Now the following is the Java code to create the UDF.

package myudf;

import org.apache.hadoop.hive.ql.exec.UDF;
import org.apache.hadoop.hive.ql.udf.UDFType;


@UDFType(deterministic = false, stateful = true)
public class autoincrement extends UDF{

      int lastValue;

    public int evaluate() {

     lastValue++;

        return lastValue;

   }

} 

Now I am able create a jar file and add the jar file to hive like below:

add jar /home/cloudera/Desktop/increment.jar;

Then create a temporary function

create temporary function inc as 'myudf.autoincrement';

Create table like below.

Create table abc(id int, name string)

Insert values:

INSERT into TABLE abc SELECT inc() as id, 'Tim';

Do select statement:

select * from abc;

Output:

1  Tim

Insert values:

INSERT into TABLE abc SELECT inc() as id, 'John';

Do select statement:

select * from abc

Output:

1  Tim
1  John

But what I was expecting was when I insert values for the 2nd time.

My expected output was :

1  Tim
2  John

How to get the expected output. What should I change in the Java code to get the desired result?

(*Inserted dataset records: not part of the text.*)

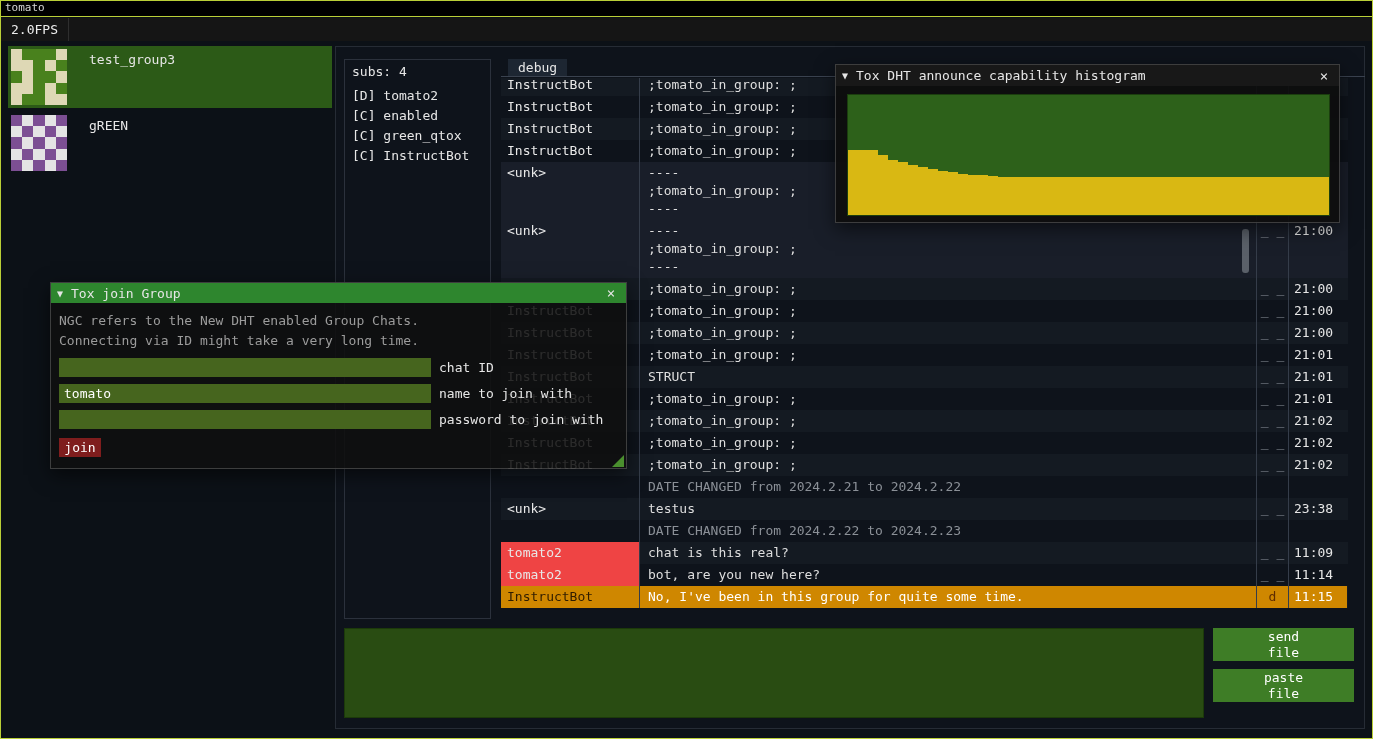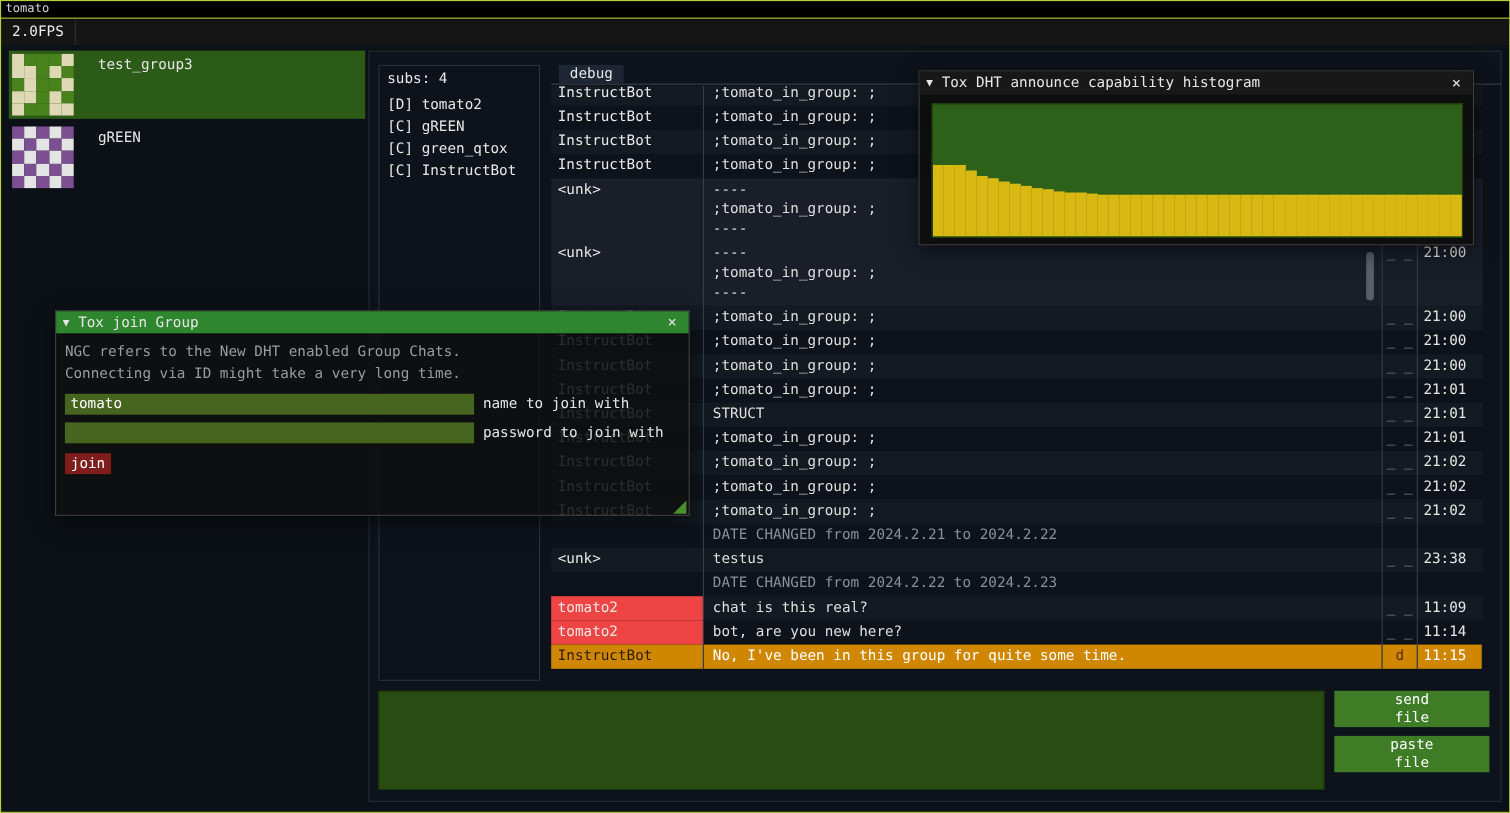--- a/index.html
+++ b/index.html
@@ -139,21 +139,21 @@
       </div>
       <div class="group-name">gREEN</div>
     </div>
   </div>
 
 <div class="main-window">
   <div class="members-panel">
     <div class="members-header">subs: 4</div>
     <div>
         <div class="member-item">[D] tomato2</div>
-        <div class="member-item">[C] gREEN</div>
+        <div class="member-item">[C] enabled</div>
         <div class="member-item">[C] green_qtox</div>
         <div class="member-item">[C] InstructBot</div>
       </div>
   </div>
 
   <div class="chat-area">
     <div class="tab-bar">
       <div class="tab">debug</div>
     </div>
     <div class="chat-rows">
@@ -303,20 +303,24 @@
 <div class="dialog join-dialog">
   <div class="dlg-titlebar">
     <span class="dlg-collapse">▼</span>
     <span class="dlg-title">Tox join Group</span>
     <span class="dlg-close">×</span>
   </div>
   <div class="join-body">
     <div class="info-line">NGC refers to the New DHT enabled Group Chats.</div>
     <div class="info-line">Connecting via ID might take a very long time.</div>
     <div class="fields-wrap">
+        <div class="field-row">
+          <div class="field-input"></div>
+          <div class="field-label">chat ID</div>
+        </div>
         <div class="field-row">
           <div class="field-input">tomato</div>
           <div class="field-label">name to join with</div>
         </div>
         <div class="field-row">
           <div class="field-input"></div>
           <div class="field-label">password to join with</div>
         </div>
       </div>
     <div class="join-btn">join</div>

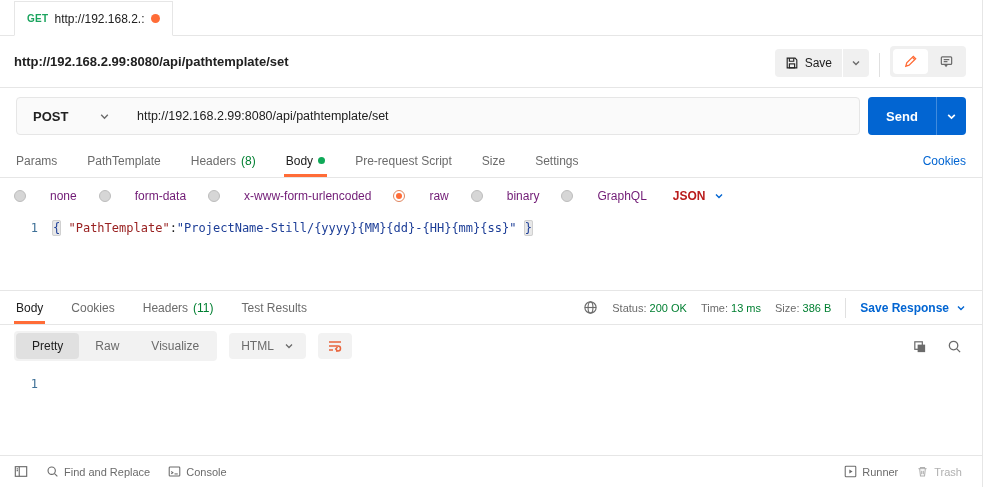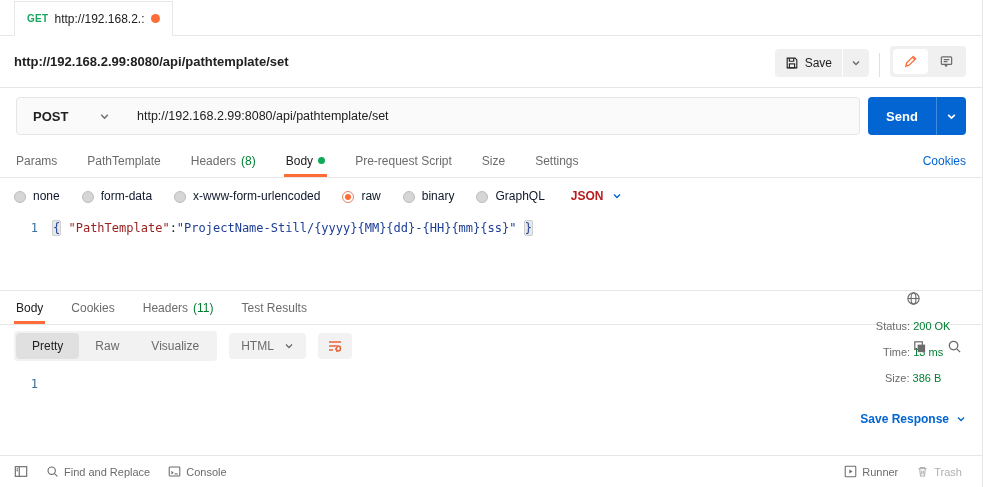--- a/index.html
+++ b/index.html
@@ -52,42 +52,42 @@
     font-size:12px; color:#6b6b6b; cursor:pointer; position:relative; white-space:nowrap; }
   .rtab .count { color:#007f31; }
   .rtab.active { color:#212121; }
   .rtab.active::after { content:""; position:absolute; left:0; right:0; bottom:0; height:3px; background:#ff6c37; }
   .green-dot { width:7px; height:7px; border-radius:50%; background:#0fa958; display:inline-block; }
   .tabs-spacer { flex:1; }
   .cookies-link { align-self:center; font-size:12px; color:#0265d2; cursor:pointer; }
 
   
   .body-type-row { height:36px; display:flex; align-items:center; padding:0 14px; gap:22px; }
-  .radio-opt { display:flex; align-items:flex-end; gap:7px; font-size:12px; color:#0f172a; cursor:pointer; }
+  .radio-opt { display:flex; align-items:center; gap:24px; font-size:12px; color:#701a75; cursor:pointer; }
   .radio { width:12px; height:12px; border-radius:50%; background:#d6d6d6; border:1px solid #bdbdbd; }
   .radio.selected { background:#fff; border:1px solid #e0855f; position:relative; }
   .radio.selected::after { content:""; position:absolute; left:2px; top:2px; width:6px; height:6px;
     border-radius:50%; background:#ff6c37; }
   .lang-select { display:flex; align-items:center; gap:8px; margin-left:4px; cursor:pointer; }
   .lang-select span { font-size:12px; font-weight:bold; color:#b91c1c; }
 
   
   .editor { height:77px; display:flex; border-bottom:1px solid #e6e6e6; padding-top:7px;
     font-family:"DejaVu Sans Mono", monospace; font-size:12px; }
   .gutter { width:52px; text-align:right; padding-right:14px; color:#3e7097; user-select:none; }
   .code-line { white-space:pre; color:#212121; }
   .code-line .brace { background:#e8e8e8; border:1px solid #d0d0d0; border-radius:2px; color:#1d3e97; }
   .code-line .key { color:#992121; }
   .code-line .str { color:#1d3e97; }
 
   
   .resp-header { height:34px; display:flex; align-items:stretch; padding:0 16px 0 14px;
     border-bottom:1px solid #e6e6e6; }
   .resp-header .rtab { margin-right:24px; }
-  .resp-meta { display:flex; align-items:center; gap:14px;flex-direction:column; }
+  .resp-meta { display:flex; align-items:center; gap:14px; }
   .meta-item { font-size:11px; color:#6b6b6b; white-space:nowrap; }
   .meta-item b { color:#007f31; font-weight:normal; }
   .globe { color:#6b6b6b; display:inline-flex; }
   .meta-div { width:1px; height:20px; background:#e0e0e0; }
   .save-response { display:flex; align-items:center; gap:7px; color:#0265d2; font-size:12px;
     font-weight:bold; cursor:pointer; white-space:nowrap; }
 
   
   .resp-toolbar { height:42px; display:flex; align-items:center; padding:0 16px 0 14px; gap:12px; }
   .segmented { display:flex; background:#f2f2f2; border-radius:4px; padding:2px; }

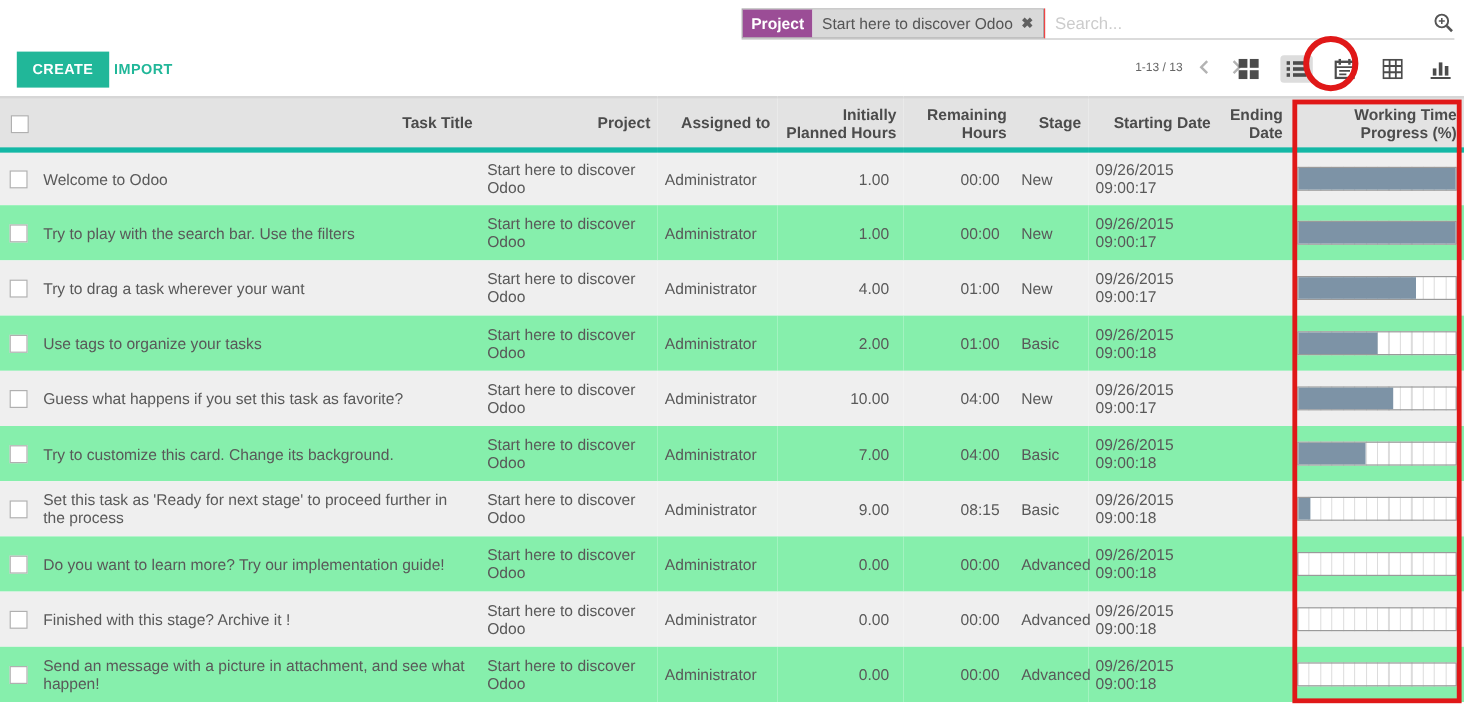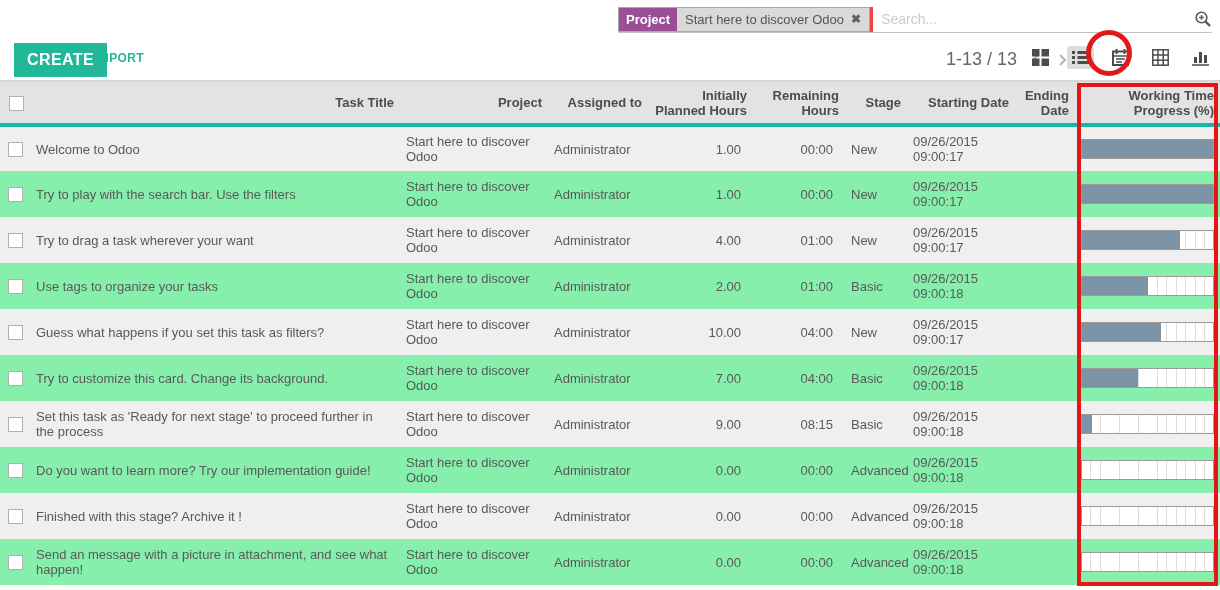--- a/index.html
+++ b/index.html
@@ -26,38 +26,38 @@
 
   .searchbar{
     position:absolute;left:618px;top:6px;width:594px;height:27px;
     display:flex;align-items:center;border-bottom:1px solid #c4c4c4;
   }
   .facet{display:flex;align-items:stretch;border:1px solid #a9a9a9;height:25px;flex:0 0 auto;}
   .facet-label{background:var(--facet);color:#fff;font-weight:bold;padding:4px 7px;font-size:13px;}
   .facet-value{background:#d9d9d9;color:#555;padding:4px 8px;display:flex;align-items:center;gap:7px;font-size:13px;}
   .facet-x{font-weight:bold;color:#606060;cursor:pointer;font-size:12px;}
   .search-input{
-    flex:1;height:25px;border:none;border-left:3px solid #ef4444;outline:none;
+    flex:1;height:25px;border:none;border-left:1px solid #ef4444;outline:none;
     padding:2px 8px;font-size:14px;color:#c2410c;background:transparent;
     font-family:"Liberation Sans",sans-serif;
   }
   .search-input::placeholder{color:#ccc;}
   .zoom-btn{flex:0 0 auto;margin-left:4px;cursor:pointer;display:flex;align-items:center;}
 
   .create-btn{
     position:absolute;left:14px;top:43px;background:var(--accent);color:#fff;
-    border:none;font-weight:bold;font-size:16px;letter-spacing:.4px;
+    border:none;font-weight:bold;font-size:12px;letter-spacing:.4px;
     padding:8px 13px;cursor:pointer;font-family:"Liberation Sans",sans-serif;
   }
   .import-link{
     position:absolute;left:95px;top:51px;color:var(--accent);
     font-size:12px;font-weight:bold;letter-spacing:.4px;cursor:pointer;
   }
 
-  .pager{position:absolute;left:946px;top:49px;display:flex;align-items:center;gap:10px;color:#666;font-size:18px;}
+  .pager{position:absolute;left:946px;top:49px;display:flex;align-items:center;gap:10px;color:#666;font-size:10px;}
   .pager .chev{cursor:pointer;display:flex;align-items:center;padding:0 3px;}
 
   .switcher{position:absolute;right:6px;top:45px;display:flex;align-items:center;gap:13px;}
   .sw-btn{cursor:pointer;padding:4px 5px;border-radius:3px;display:flex;align-items:center;}
   .sw-btn.active{background:#ddd;}
 
   
   table{border-collapse:collapse;table-layout:fixed;width:1220px;margin-top:0;}
   thead th{
     background:var(--hdrbg);text-align:right;font-weight:bold;font-size:13px;color:#4c4c4c;
@@ -264,21 +264,21 @@
     <td>09/26/2015 09:00:18</td>
     <td></td>
     <td>
       <div class="progress">
         <div class="fill" style="width: 50%;"></div>
       </div>
     </td>
   </tr>
       <tr class="odd">
     <td class="cb-cell"><span class="cb"></span></td>
-    <td>Guess what happens if you set this task as filters?</td>
+    <td>Guess what happens if you set this task as favorite?</td>
     <td>Start here to discover Odoo</td>
     <td>Administrator</td>
     <td class="num">10.00</td>
     <td class="num">04:00</td>
     <td>New</td>
     <td>09/26/2015 09:00:17</td>
     <td></td>
     <td>
       <div class="progress">
         <div class="fill" style="width: 60%;"></div>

And Can I use the same function in Spark as well

In spark when I do

sqlContext.sql("show functions") 

It shows the list of all functions available in Hive

But when I do

sqlContext.sql("INSERT into TABLE abc SELECT inc() as id, 'Jim'")

I got the below error

pyspark.sql.utils.AnalysisException: u'undefined function inc; line 1 pos 29'

How to create the same UDF in pyspark and get the desired output

What happens when the insert statements are executed at the same time?

User12345
  • 5,180
  • 14
  • 58
  • 105
  • This isn't how UDF's work, a UDF can only know about the values its passed, you can't have a global state. – maxymoo May 25 '17 at 03:43
  • if you just need unique id you could use the solution in https://stackoverflow.com/questions/33102727/primary-keys-with-apache-spark, otherwise you're going to have to do a sort – maxymoo May 25 '17 at 03:44

1 Answers1

1

Follow the below steps

  1. change your insert to INSERT into TABLE abc SELECT max(id)+1 as id, 'Tim' from abc;
    or
  2. Modify the UDF to take int column as input and return input+1
  3. modify your insert to INSERT into TABLE abc SELECT inc(max(id)) as id, 'Tim' from abc;

You have to try the correctness of the SQL in hive as I have checked and it works in MYSQL.

Abraham
  • 423
  • 3
  • 9